Details of the Japanese Deal-Making with MSC Biotechs
Specifics of agreements between major Japanese companies and mesenchymal stem cell (MSC) biotechs are detailed below.
On December 3, 2015, Mesoblast entered into an agreement with its licensee in Japan, JCR Pharmaceuticals Co. Ltd., to launch its mesenchymal stem cell (MSC) product for the treatment of acute graft versus host disease ( acute GVHD) in children and adults in Japan.
On December 20, 2016, Pluristem signed a term sheet for a joint venture in Japan with Sosei CVC, the venture capital arm of Japanese biopharma company Sosei Group. Pluristem also has a strategic partnership with CHA Bio in South Korea, and China’s Innovative Medical Management is looking to invest $30M in Pluristem, based on a binding terms sheet signed by the parties in November 2016.
On January 8, 2016, Athersys entered into a partnership with Healios, a Japanese fund that has previously partnered with Japanese pharma and academic institutions to develop cell therapies.
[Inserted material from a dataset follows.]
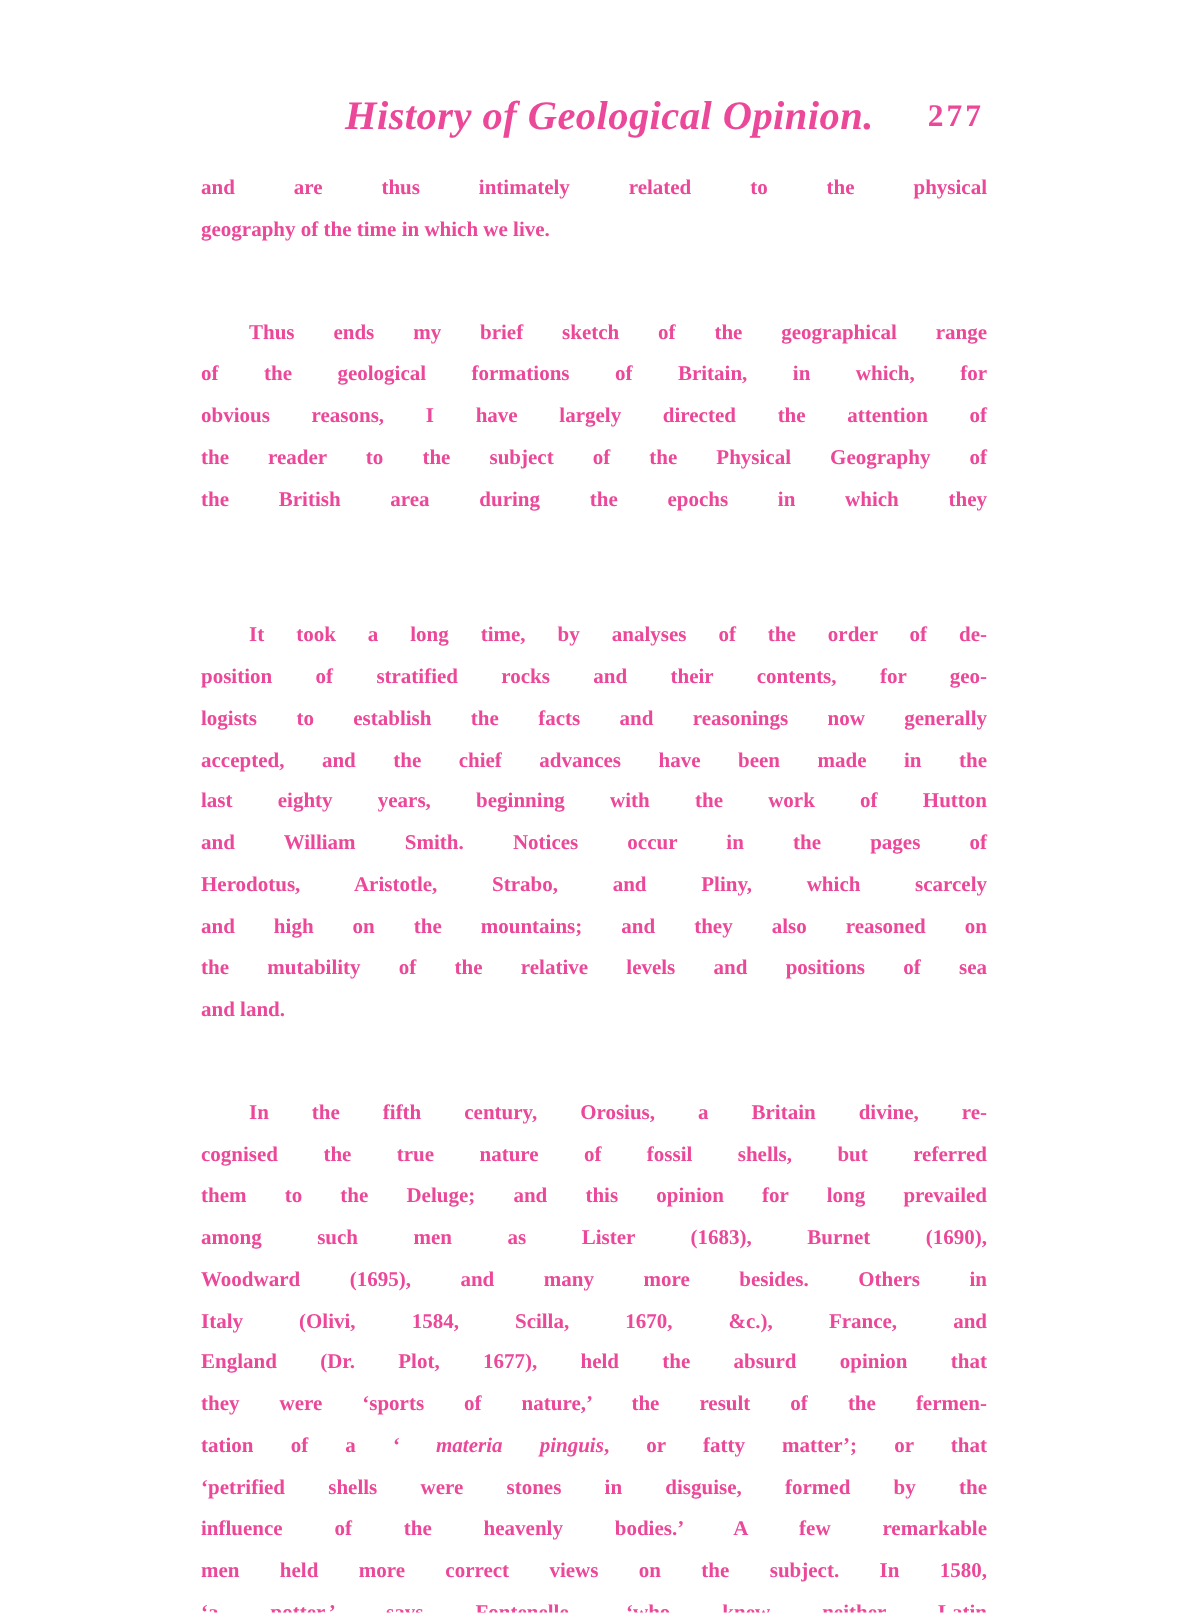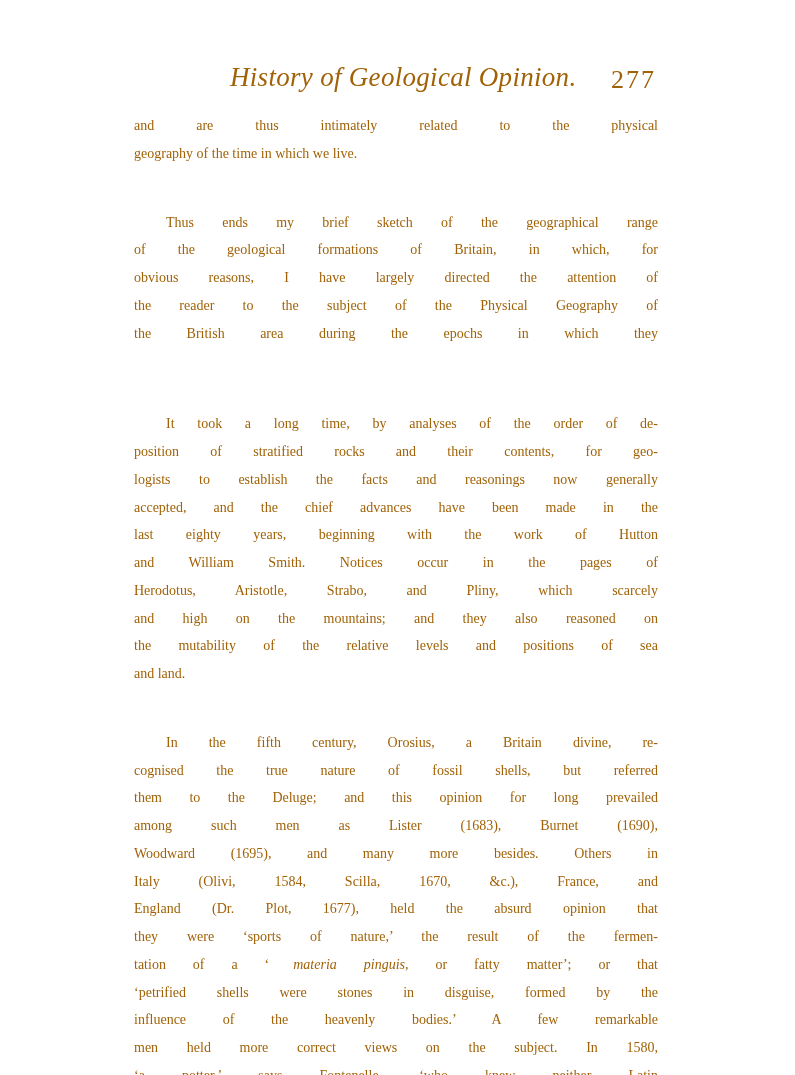"History of Geological Opinion." .page { color: #a16207 -> #ec4899; font-weight: none -> bold }
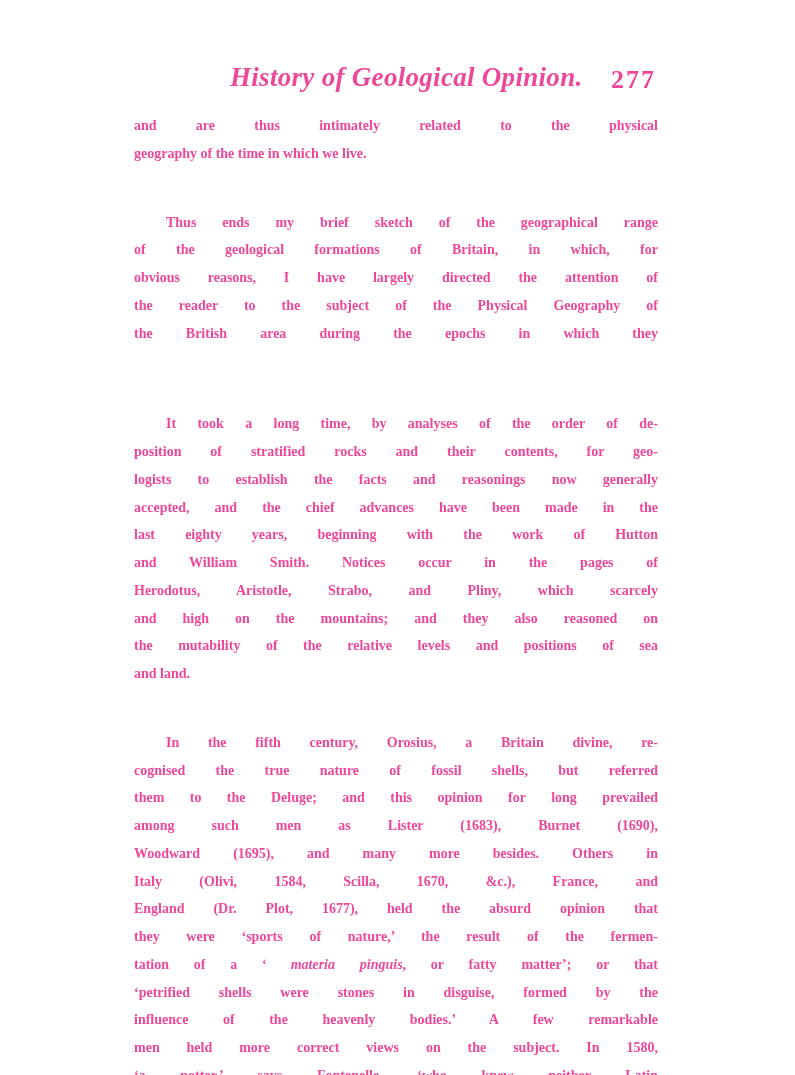"277" .page-number { font-size: 26px -> 21px }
The partnership was formed to develop Athersys’ product to treat ischemic stroke and other potential indications using accelerated regulatory pathways for regenerative medicine.
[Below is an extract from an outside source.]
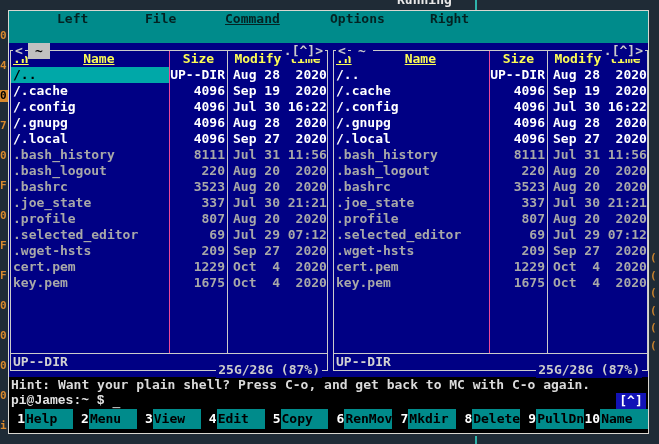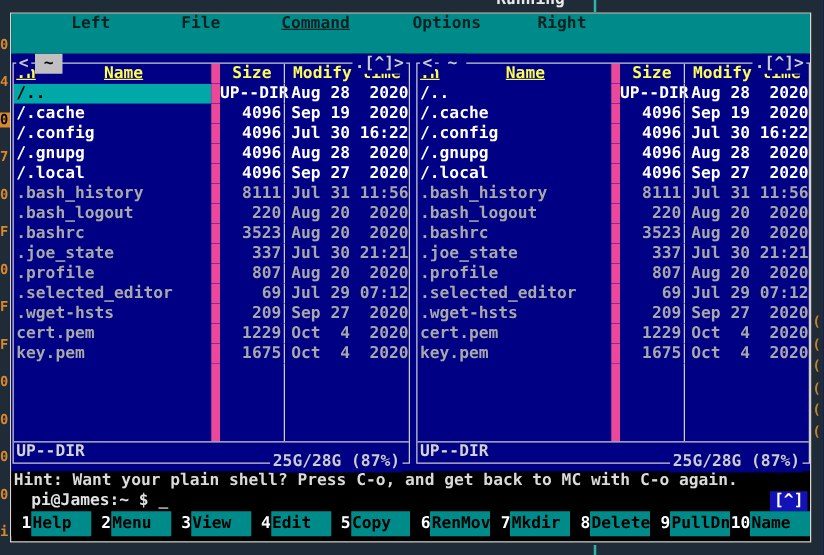"Size" .c-size { border-left: 7px solid #ec4899 -> 1px solid #ec4899 }
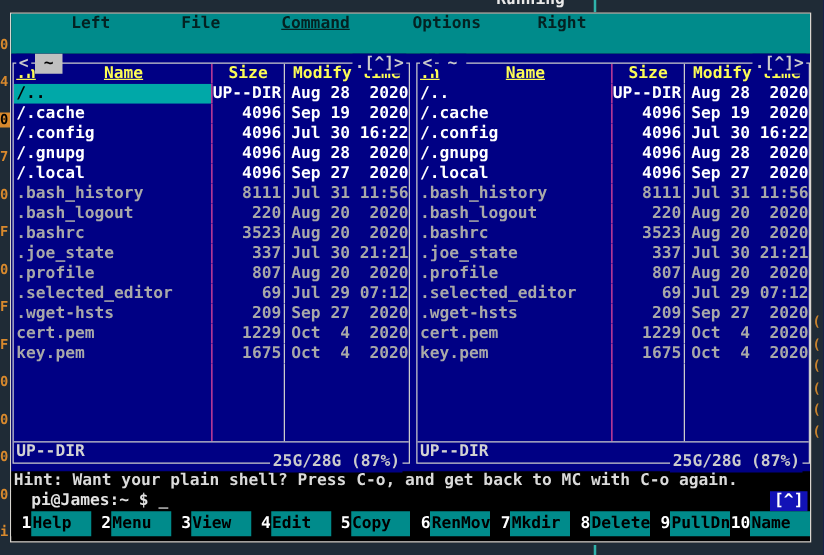"pi@James:~ $" .prompt-text { font-family: none -> Liberation Mono, monospace; padding-left: 16px -> 2px }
On July 5, 2016, TiGenix NC entered into a partnership with Takeda Pharmaceutical Company for an “exclusive ex-U.S. license, development and commercialization agreement for Cx601, a suspension of allogeneic adipose-derived stem cells (eASC) injected intra-lesionally for the treatment of complex perianal fistulas in patients with Crohn’s disease.” This is a lucrative deal, because TiGenix received an upfront cash payment of €25M and could qualify for additional regulatory and sales milestone payments up to €355M.
Takeda executed its option to opt into the Canada and Japanese markets very recently as “add-ons” to the original deal that they signed back in July.
On September 5, 2016, Cynata Therapeutics executed a term sheet with FUJIFILM Corporation of Japan for the “development and commercialization of certain Cynata technology, including Cynata’s lead induced pluripotent stem cell (iPSC) derived therapeutic mesenchymal stem cell (MSC) product, CYP-001.” FUJIFILM is one of the world’s leading companies investing in the development of regenerative medicine therapies, making this a major deal for the Australian start-up, Cynata Therapeutics.
On November 11, 2016, Steminent Biotherapeutics entered into a partnership with ReproCELL to “develop and commercialize Steminent’s allogeneic stem cell therapy product, Stemchymal, in Japan.” Based on the terms of the agreement, ReproCELL will get exclusive rights for the development and commercialization of Stemchymal for treating Spinocerebellar ataxia (“SCA”) in Japan and have right of first negotiation for the use of Stemchymal in other disease indications.
On December 29, 2016, Regeneus entered into a partnership with AGC Asahi Glass (AGC), a major Japanese manufacturer of glass, chemicals, high-tech materials and biopharmaceuticals, for “exclusive manufacture of Progenza stem cell technology for Japanese market.” According to Regeneus, the Progenza product is generated from expanded MSCs extracted from the adipose tissue and includes secretions from MSCs that enhance the viability and functionality of the cells during the freezing/thawing process.
Regeneus will form a 50/50 joint-venture (JV) with AGC as part of their deal, and this JV will be in charge of finding a pharmaceutical company to provide the commercialisation of the Progenza product in Japan.
Asia is Becoming the Fastest Growing Market for Cell Therapies
Clearly, cell therapy in Asia is a rapidly growing market. The trend toward strategic cooperation with Asian-based companies is clear, with Japan leading the way.
Looking to bring the most advanced regenerative medicines to their populations, Asian pharma companies are often looking outside their borders for technology.